The linguist, Helena Norberge-Hodge, who has spent a large part of her life in the region of Ladakh, generally seen as a remote, backward, exotic land, arrived there in 1975. During her time there, she visited and lived in many villages there. After spending sixteen years in Ladakh, she wrote the book, Ancient Futures, Learning from Ladakh. Recollecting her experience in the earlier part of her time spent there, she writes: ‘I have never met people who seem so healthy emotionally, so secure, as the Ladakhis. The reasons are, of course complex, and spring from a whole way of life and world-view. But I am sure the most important factor is the sense that you are part of something larger than yourself, that you are inextricably connected to others and to your surroundings.’[4]

In conversations with my maid and my cook, I notice the same connection with the villages and the local cultures they have come from, as well as how much more aware they are not just of their customs and religion, but also through them of the larger world. Practically all the days in a year have some significance for them. They are far more attuned to the changing cycle of the seasons or the movement of the moon and the sun. The rituals, fasts or festivals that highlight important times of the day, season or year help them not merely to celebrate their present by meeting with the family or the larger community, but also to keep their past alive through shared memories of other celebrations and rituals.

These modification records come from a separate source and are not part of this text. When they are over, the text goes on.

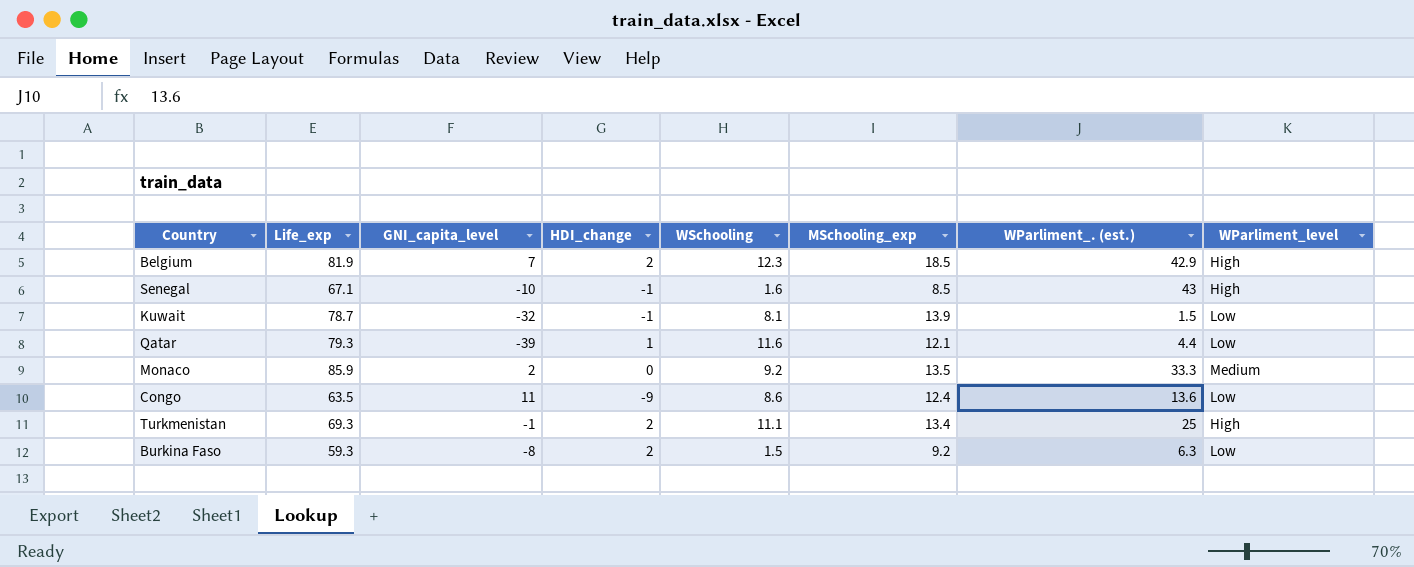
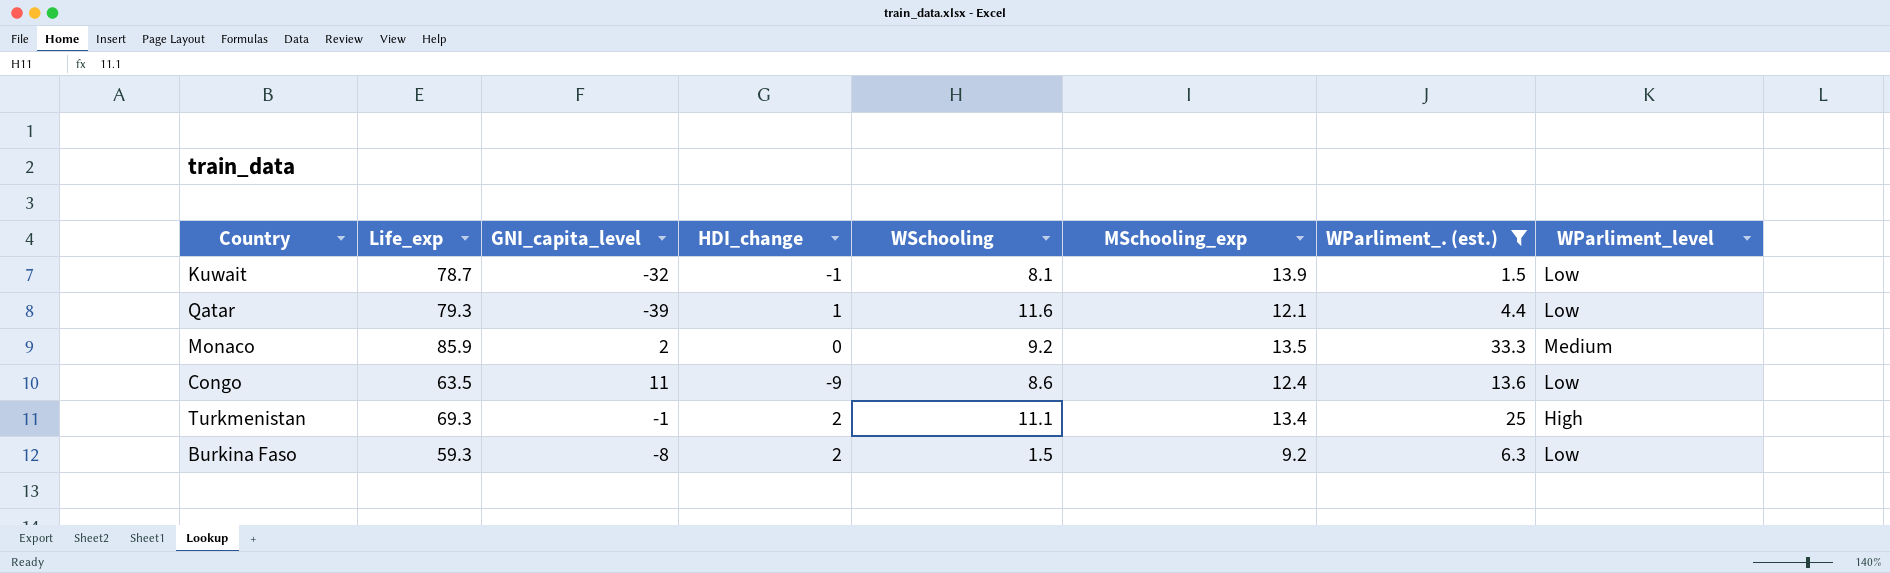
filter: none -> WParliment_. (est.) <= 33.3

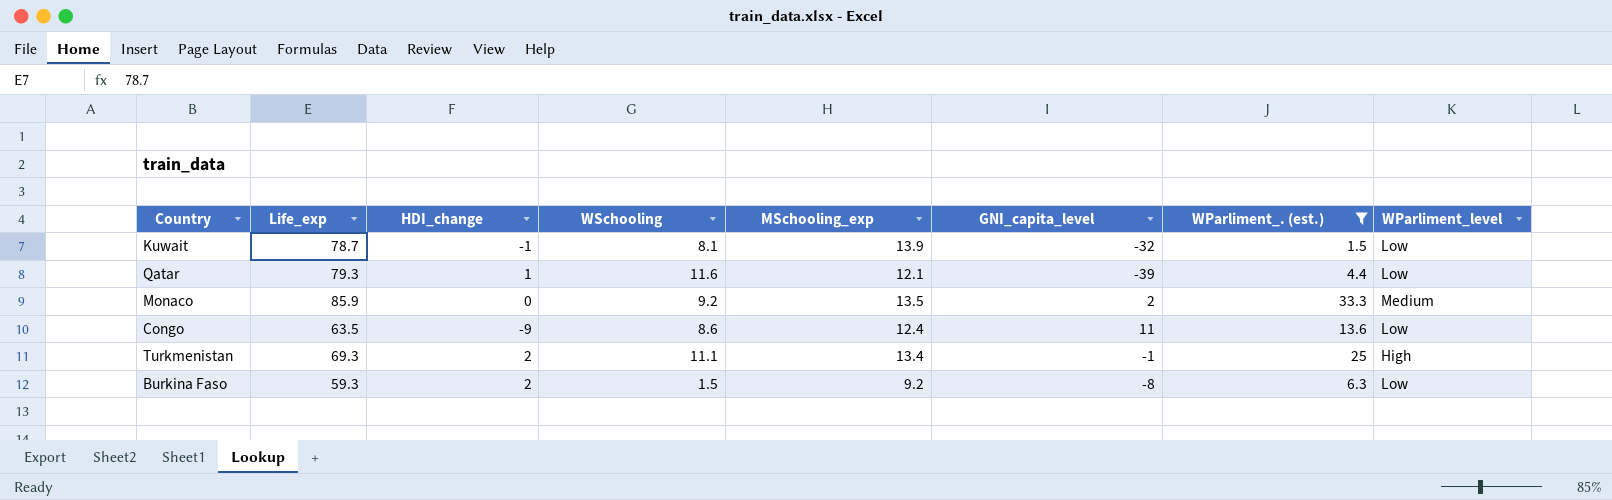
column GNI_capita_level | position: 3 -> 6

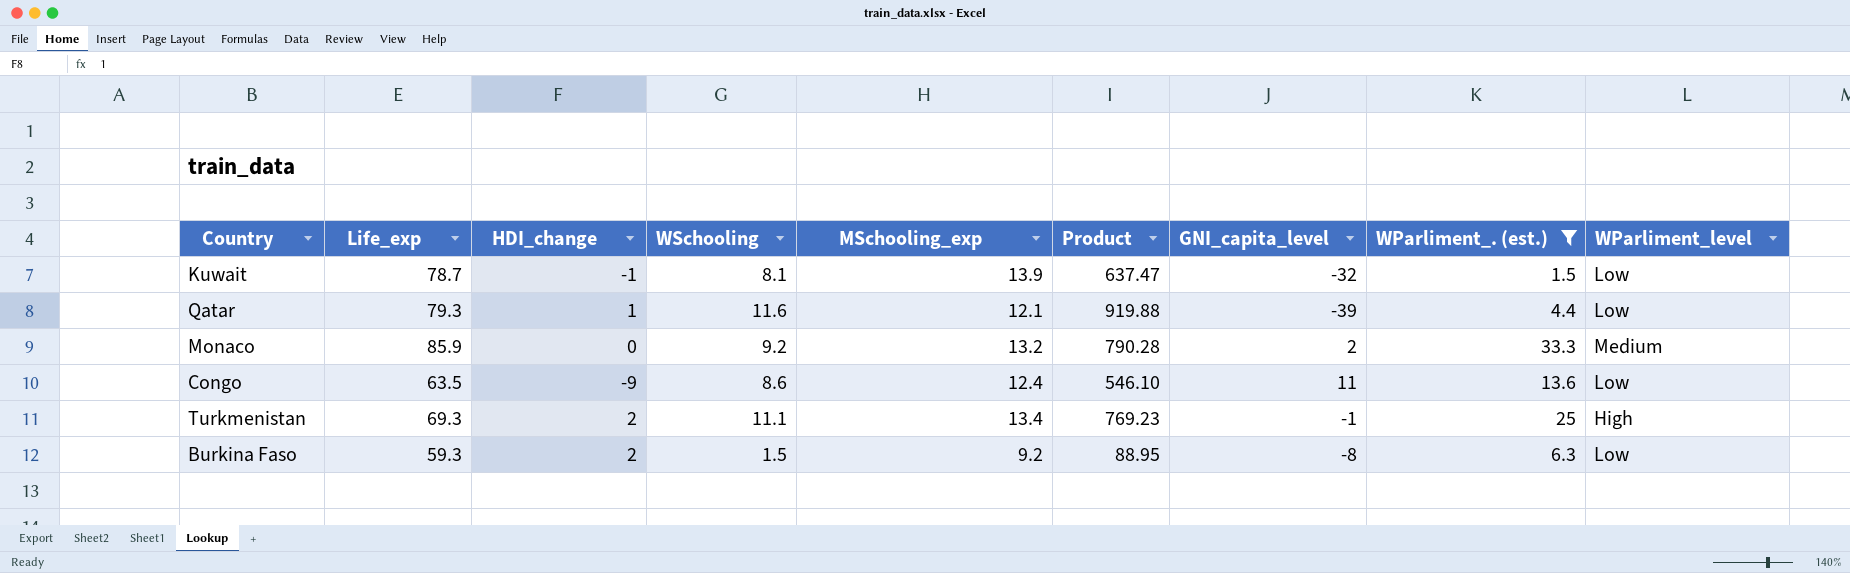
column Product | formula: none -> [Life_exp] * [WSchooling]
Monaco | MSchooling_exp: 13.5 -> 13.2

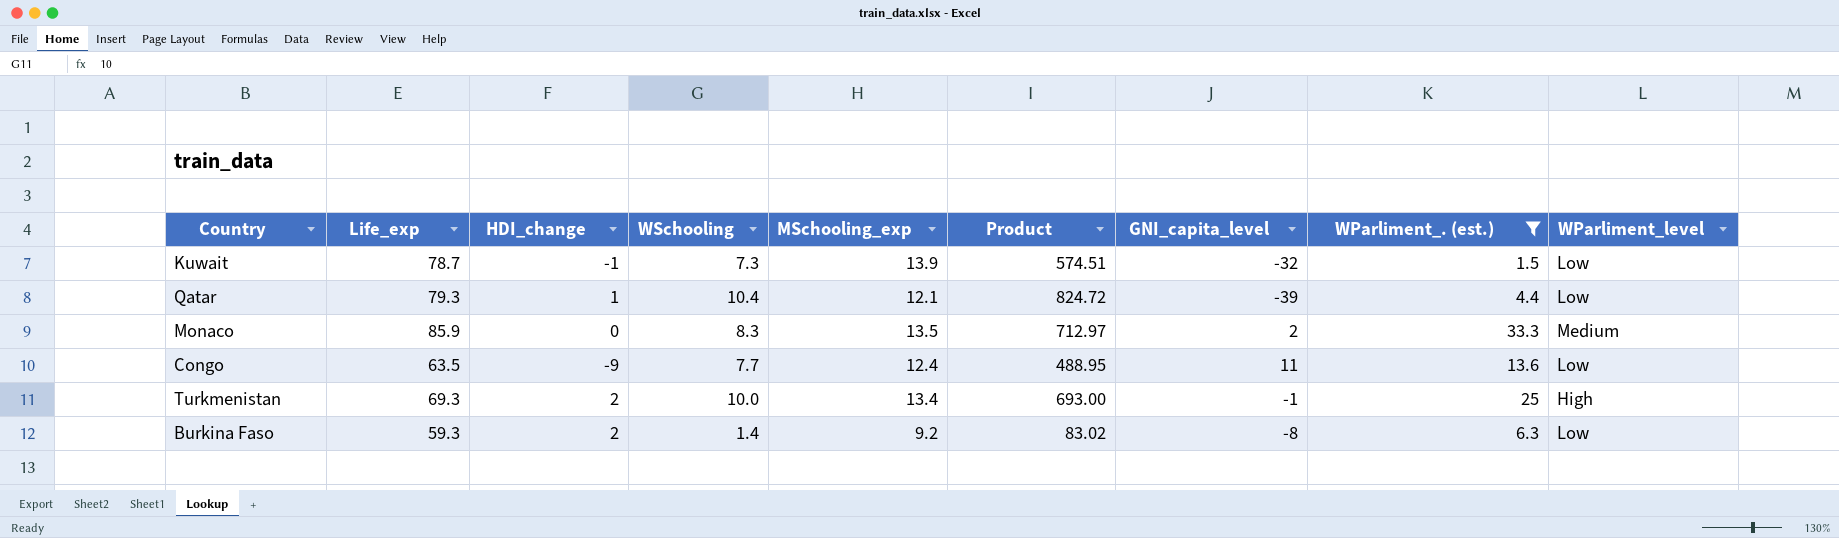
Kuwait | WSchooling: 8.1 -> 7.3
Kuwait | Product: 637.47 -> 574.51
Qatar | WSchooling: 11.6 -> 10.4
Qatar | Product: 919.88 -> 824.72
Monaco | WSchooling: 9.2 -> 8.3
Monaco | MSchooling_exp: 13.2 -> 13.5
Monaco | Product: 790.28 -> 712.97
Congo | WSchooling: 8.6 -> 7.7
Congo | Product: 546.10 -> 488.95
Turkmenistan | WSchooling: 11.1 -> 10.0
Turkmenistan | Product: 769.23 -> 693.00
Burkina Faso | WSchooling: 1.5 -> 1.4
Burkina Faso | Product: 88.95 -> 83.02

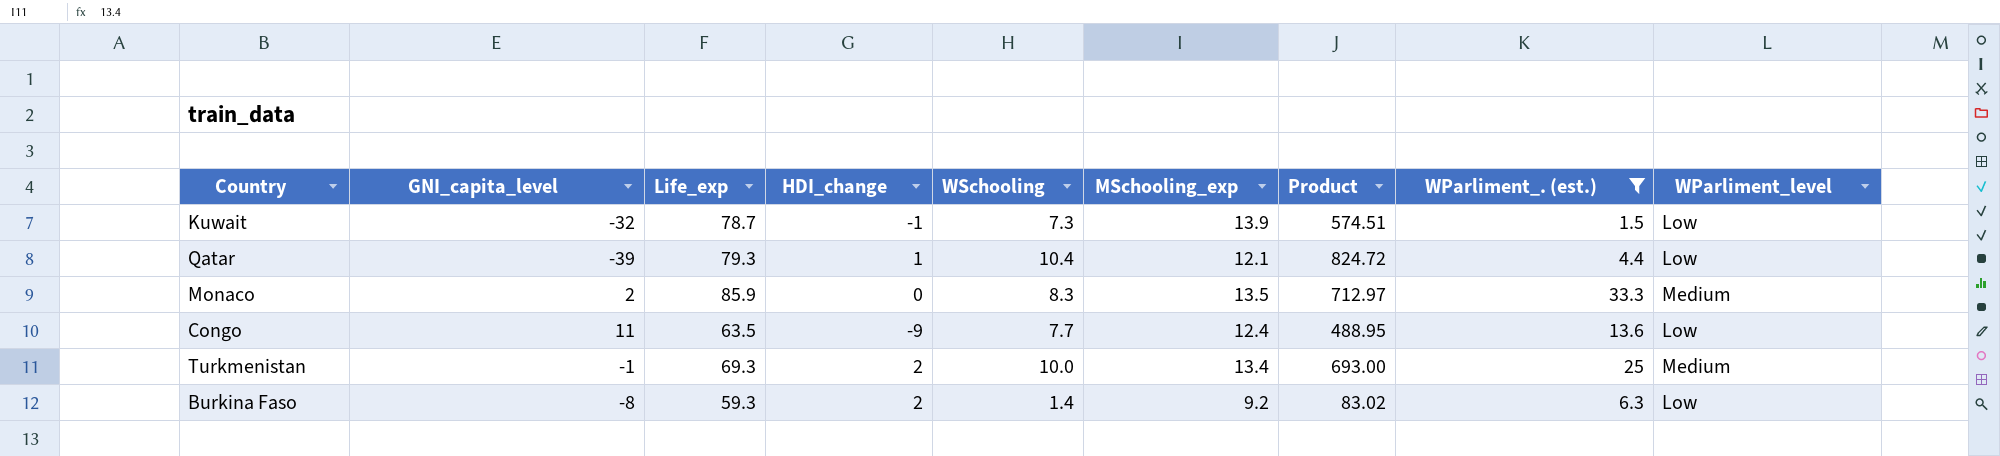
column GNI_capita_level | position: 7 -> 2
Turkmenistan | WParliment_level: High -> Medium

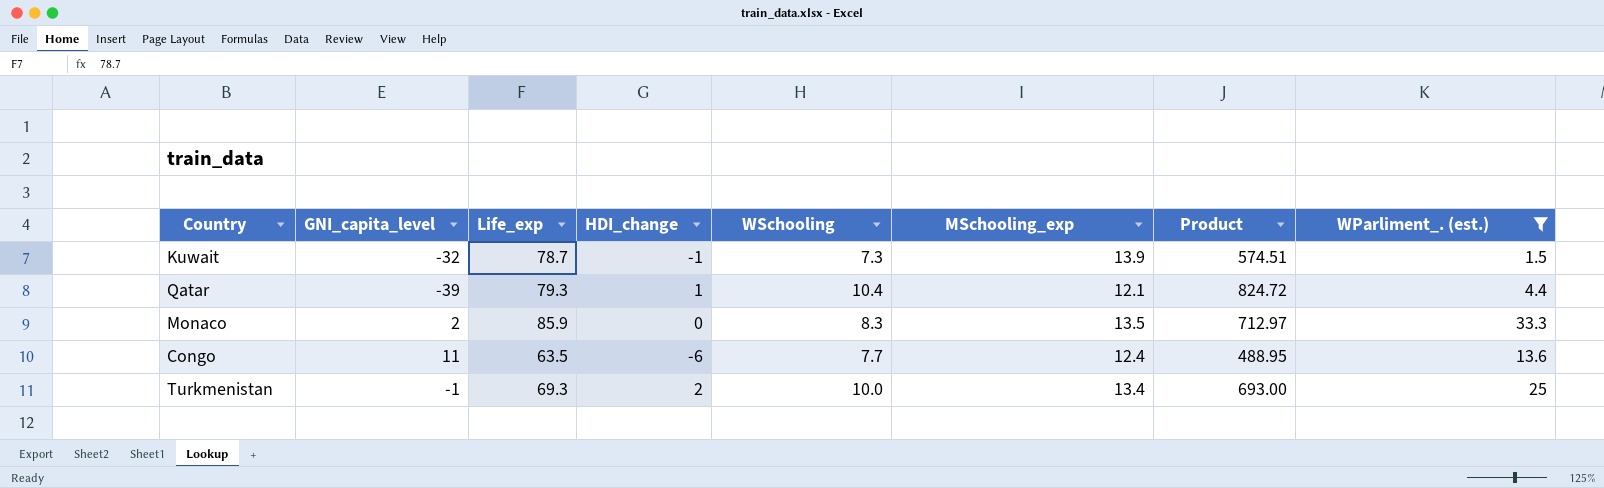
column WParliment_level | position: 9 -> none
row Burkina Faso: -8 | 59.3 | 2 | 1.4 | 9.2 | 83.02 | 6.3 | Low -> none
Congo | HDI_change: -9 -> -6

Perhaps it is this lived connection with our surroundings, which we need to recognize as an important part of history. Perhaps we need to redefine history as ‘an understanding and record of the past’ rather than merely a ‘study of the past’. Such a definition would necessarily include and question various ways of looking at the past, whether through written and oral records, societal beliefs, art forms, mythology, ritual practices and so on. It would give credence to local, decentralized histories; to lived histories, that help to root us to our context and route us to our directions. We may then be better able to understand the significance of different remnants of our personal and shared memories, and which of these we must amend, continue, transmit or discard.

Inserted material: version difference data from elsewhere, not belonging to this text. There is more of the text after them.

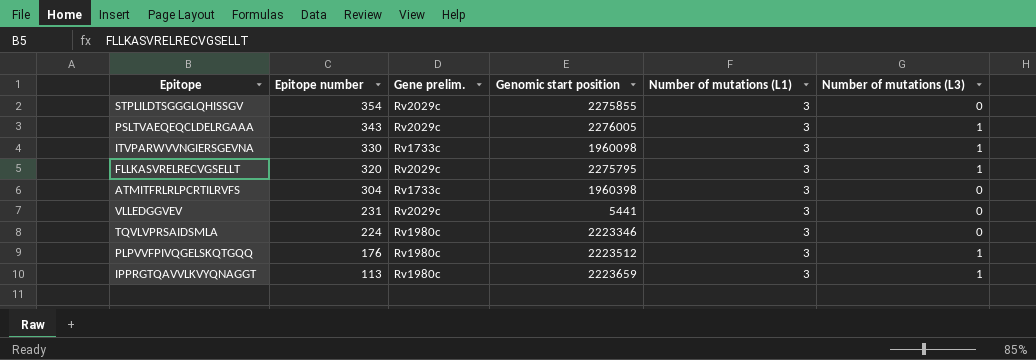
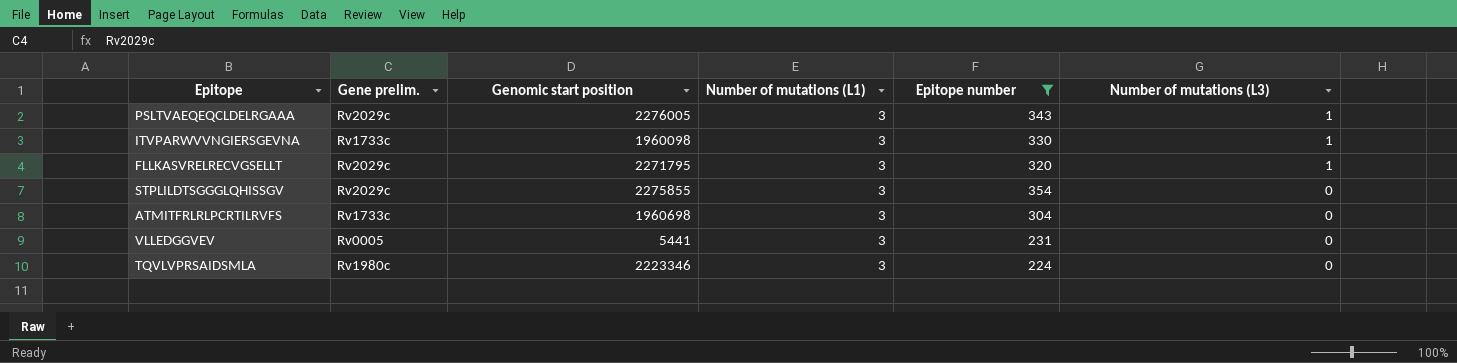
filter: none -> Epitope number >= 224
row order: Epitope number descending -> Number of mutations (L3) descending
column Epitope number | position: 2 -> 5
FLLKASVRELRECVGSELLT | Genomic start position: 2275795 -> 2271795
ATMITFRLRLPCRTILRVFS | Genomic start position: 1960398 -> 1960698
VLLEDGGVEV | Gene prelim.: Rv2029c -> Rv0005

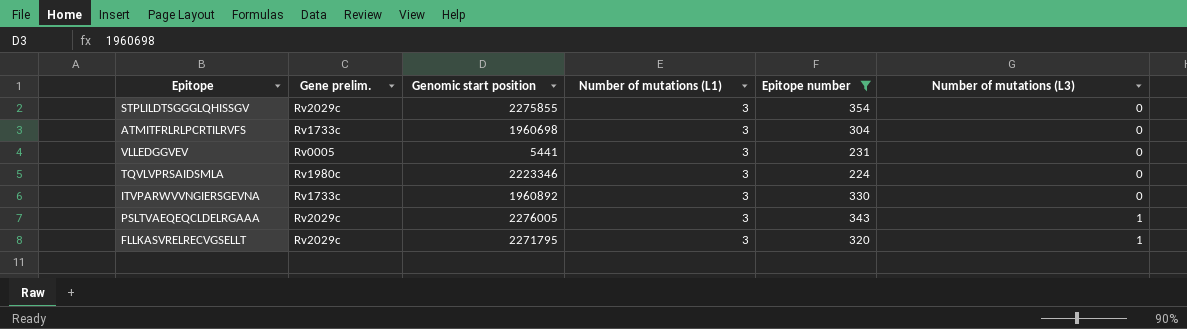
row order: Number of mutations (L3) descending -> Number of mutations (L3) ascending
ITVPARWVVNGIERSGEVNA | Genomic start position: 1960098 -> 1960892
ITVPARWVVNGIERSGEVNA | Number of mutations (L3): 1 -> 0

So, one of the relevant answers to ‘what is history’ – which is naturally as subjective as any other one – could be ‘a rediscovery of values that have existed for thousands of years – values that recognize our place in the natural order, our indissoluble connection to one another and to the earth’.[5] From that point of view, a large part of the world today, not merely many Indians, may be termed ahistorical.

Images © Anisha Shekhar Mukherji; Text © Anisha Shekhar Mukherji


[1] Vasudha Dalmia, pp. 1-27, ‘Friedrich Max Mueller, Appropriation of the Vedic Past’, Orienting India, European knowledge formation in the Eighteenth and Nineteenth centuries, Three Essays Collective 2003, New Delhi.
[2] “First figure out why you want the students to learn the subject and what you want them to know, and the method will result more or less by common sense”. Richard P. Feynman, as quoted in Special Preface to Six Easy Pieces, p. xviii, Penguin 1995, this Edition 2008
[3] Appearance of the Form, p. 2, Sharing
[4] Ancient Futures, Learning from Ladakh, p. 85, OUP New Delhi 1991
[5] Helena Norberg-Hodge, Ancient Futures, Learning from Ladakh, p. 191.